Excerpted records –
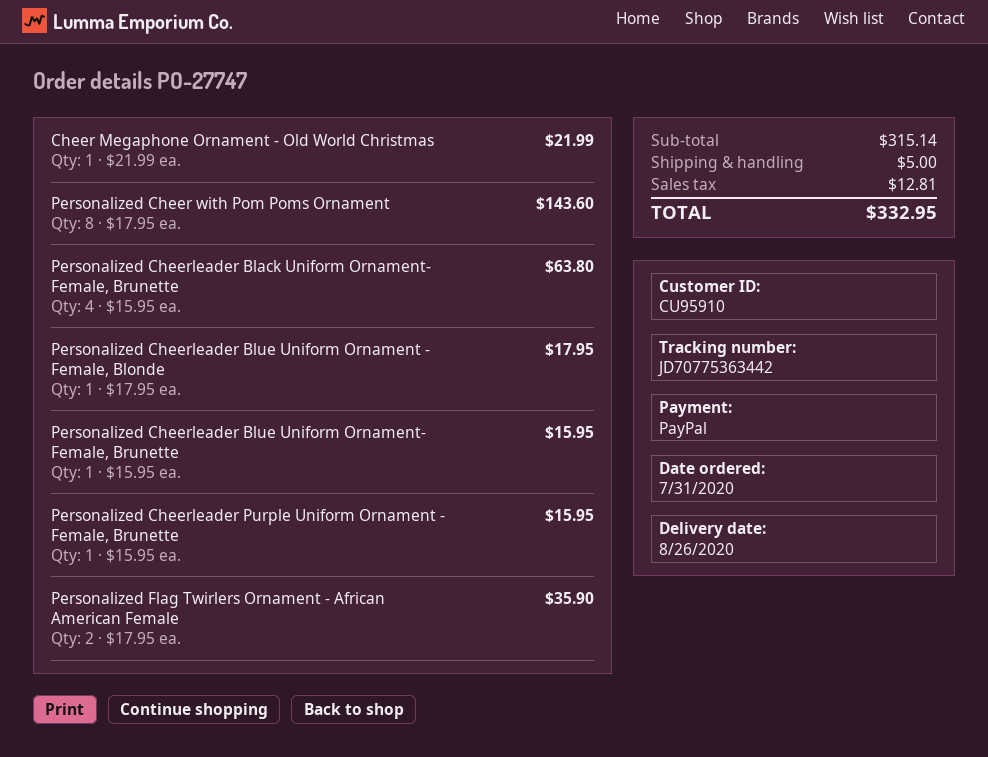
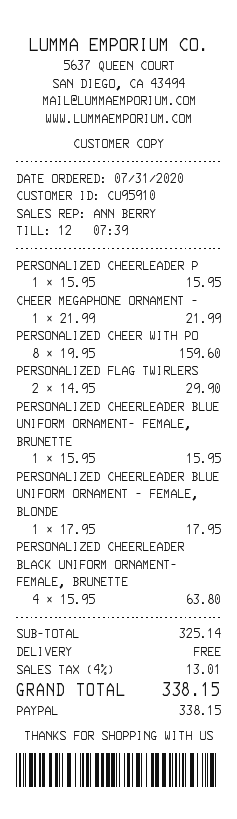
Personalized Cheer with Pom Poms Ornament: 8 x 17.95 = 143.60 -> 8 x 19.95 = 159.60
Personalized Flag Twirlers Ornament - African American Female: 2 x 17.95 = 35.90 -> 2 x 14.95 = 29.90
subtotal: 315.14 -> 325.14
shipping: 5.00 -> 0.00
tax: 12.81 -> 13.01
total: 332.95 -> 338.15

Exercise details –
For each record above, write it out exactly and omit any picture.

Exercise response –
Personalized Cheer with Pom Poms Ornament: 8 x 17.95 = 143.60 -> 8 x 19.95 = 159.60
Personalized Flag Twirlers Ornament - African American Female: 2 x 17.95 = 35.90 -> 2 x 14.95 = 29.90
subtotal: 315.14 -> 325.14
shipping: 5.00 -> 0.00
tax: 12.81 -> 13.01
total: 332.95 -> 338.15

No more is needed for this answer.